Parameter DataType Default Description
remove bool False If True, remove bad quality variants detected in fix_chr(), fix_pos(), and fix_allele()
remove_dup bool False If True, remove duplicated or multi-allelic variants using remove_dup()
normalize bool True If True, perform indel normalization
threads int 1 Number of threads to use for parallel processing (affects normalize_allele())
fix_id_kwargs dict {} Keyword arguments passed to fix_id()
remove_dup_kwargs dict {} Keyword arguments passed to remove_dup()
fix_chr_kwargs dict {} Keyword arguments passed to fix_chr()
fix_pos_kwargs dict {} Keyword arguments passed to fix_pos()
fix_allele_kwargs dict {} Keyword arguments passed to fix_allele()
sanity_check_stats_kwargs dict {} Keyword arguments passed to check_sanity()
consistency_check_kwargs dict {} Keyword arguments passed to check_data_consistency()
normalize_allele_kwargs dict {} Keyword arguments passed to normalize_allele()
verbose bool True If True, print log messages

Notes:

  • By default, basic_check() does not remove any variants (remove=False, remove_dup=False)
  • All operations update the STATUS column to reflect data quality
  • For details on remove_dup() and check_sanity(), see QC and Filtering

Basic QC workflow

import gwaslab as gl

# Load sumstats
mysumstats = gl.Sumstats("sumstats.txt.gz", fmt="plink2")

# Run comprehensive QC (doesn't remove variants by default)
mysumstats.basic_check()

# Run QC and remove bad variants
mysumstats.basic_check(remove=True, remove_dup=True)

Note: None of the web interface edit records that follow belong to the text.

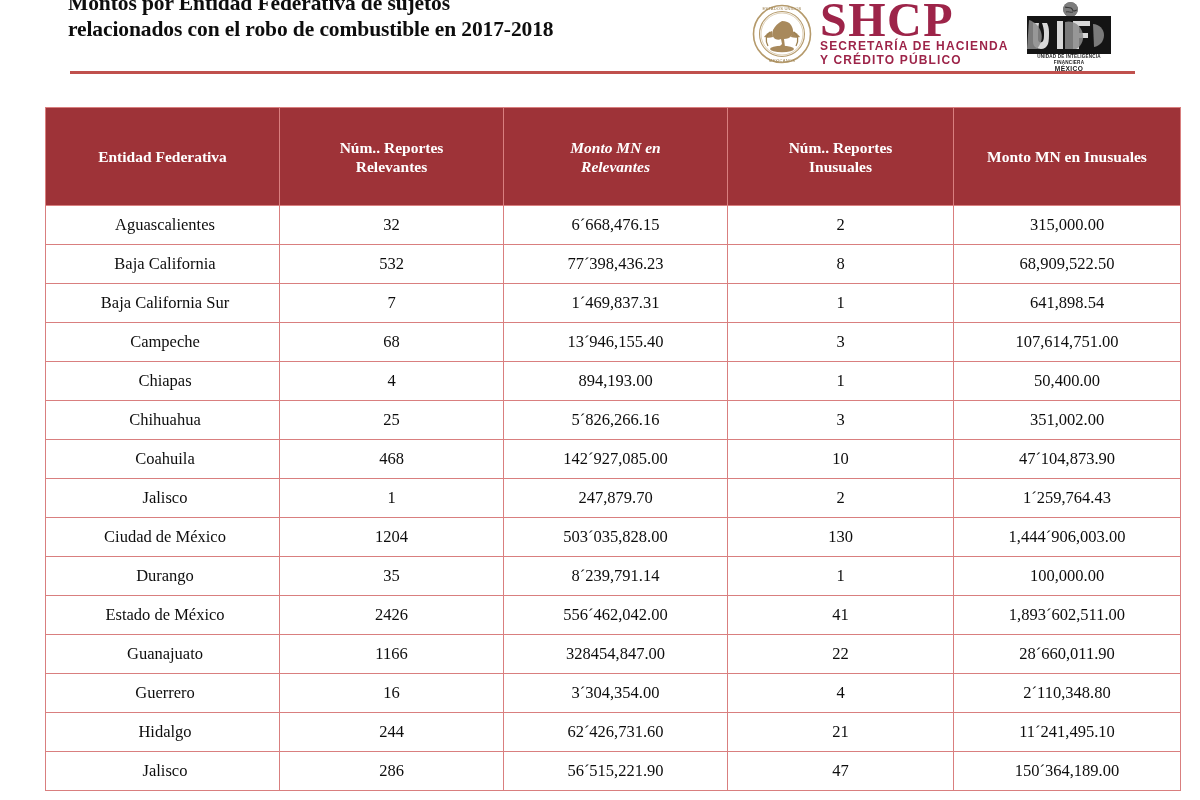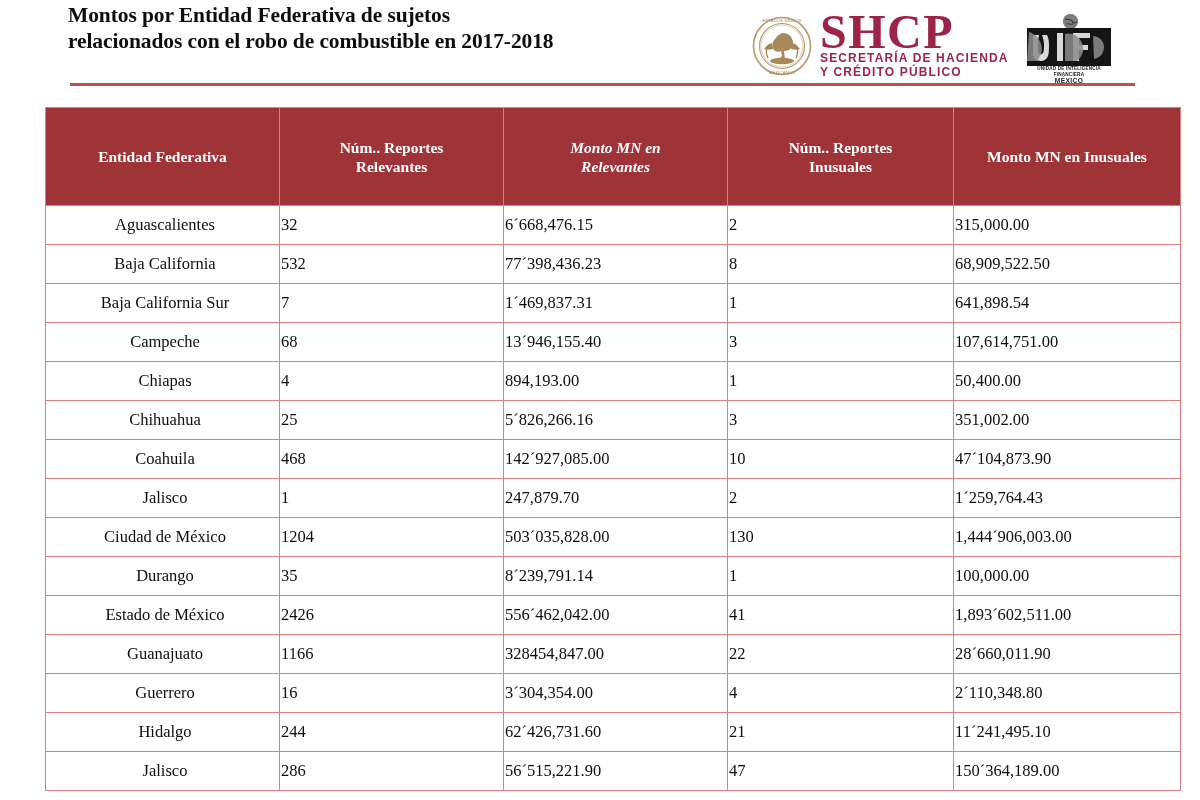--- a/index.html
+++ b/index.html
@@ -13,21 +13,21 @@
     background: #ffffff;
     font-family: "Liberation Serif", "DejaVu Serif", serif;
     overflow: hidden;
     position: relative;
   }
 
   
   .slide-header {
     position: absolute;
     left: 0;
-    top: 12px;
+    top: 0;
     width: 1047px;
     height: 78px;
   }
 
   .title-block {
     position: absolute;
     left: 68px;
     top: -10px;
     width: 640px;
   }
@@ -177,21 +177,21 @@
     font-size: 16.5px;
     color: #0d0d0d;
     vertical-align: middle;
     background: #ffffff;
   }
   tbody td.entidad {
     text-align: center;
     padding-left: 6px;
   }
   tbody td.num {
-    text-align: left;
+    text-align: center;
   }
 </style>
 </head>
 <body>
 
 <div class="slide-header">
 
   <div class="title-block">
     <div class="title-line">Montos por Entidad Federativa de sujetos</div>
     <div class="title-line">relacionados con el robo de combustible en 2017-2018</div>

# Customize individual steps
mysumstats.basic_check(
    remove=True,
    remove_dup=True,
    normalize=True,
    threads=4,
    fix_chr_kwargs={"remove": True},
    fix_pos_kwargs={"limit": 300000000},
    sanity_check_stats_kwargs={"p": (1e-300, 1)}
)

Quick Reference: Standardization Workflow

import gwaslab as gl

# Load sumstats
mysumstats = gl.Sumstats("sumstats.txt.gz", fmt="plink2")

# Option 1: Use basic_check() (recommended)
mysumstats.basic_check(remove=True, remove_dup=True, normalize=True)

# Option 2: Step-by-step (for fine control)
mysumstats.fix_id(fixchrpos=True)
mysumstats.fix_chr(remove=True)
mysumstats.fix_pos(remove=True)
mysumstats.fix_allele(remove=True)
mysumstats.normalize_allele(threads=4)
mysumstats.check_sanity()
mysumstats.check_data_consistency()
mysumstats.sort_coordinate()
mysumstats.sort_column()

# Check results
mysumstats.summary()

Status Code Updates

All standardization methods automatically update the STATUS column to reflect: - Digit 1-2: Genome build information - Digit 3: rsID and SNPID validation status - Digit 4: CHR and POS validation status - Digit 5: EA and NEA standardization status - Digit 6: REF-NEA alignment status - Digit 7: Palindromic SNP/indel status

For details on status codes, see Status Code documentation.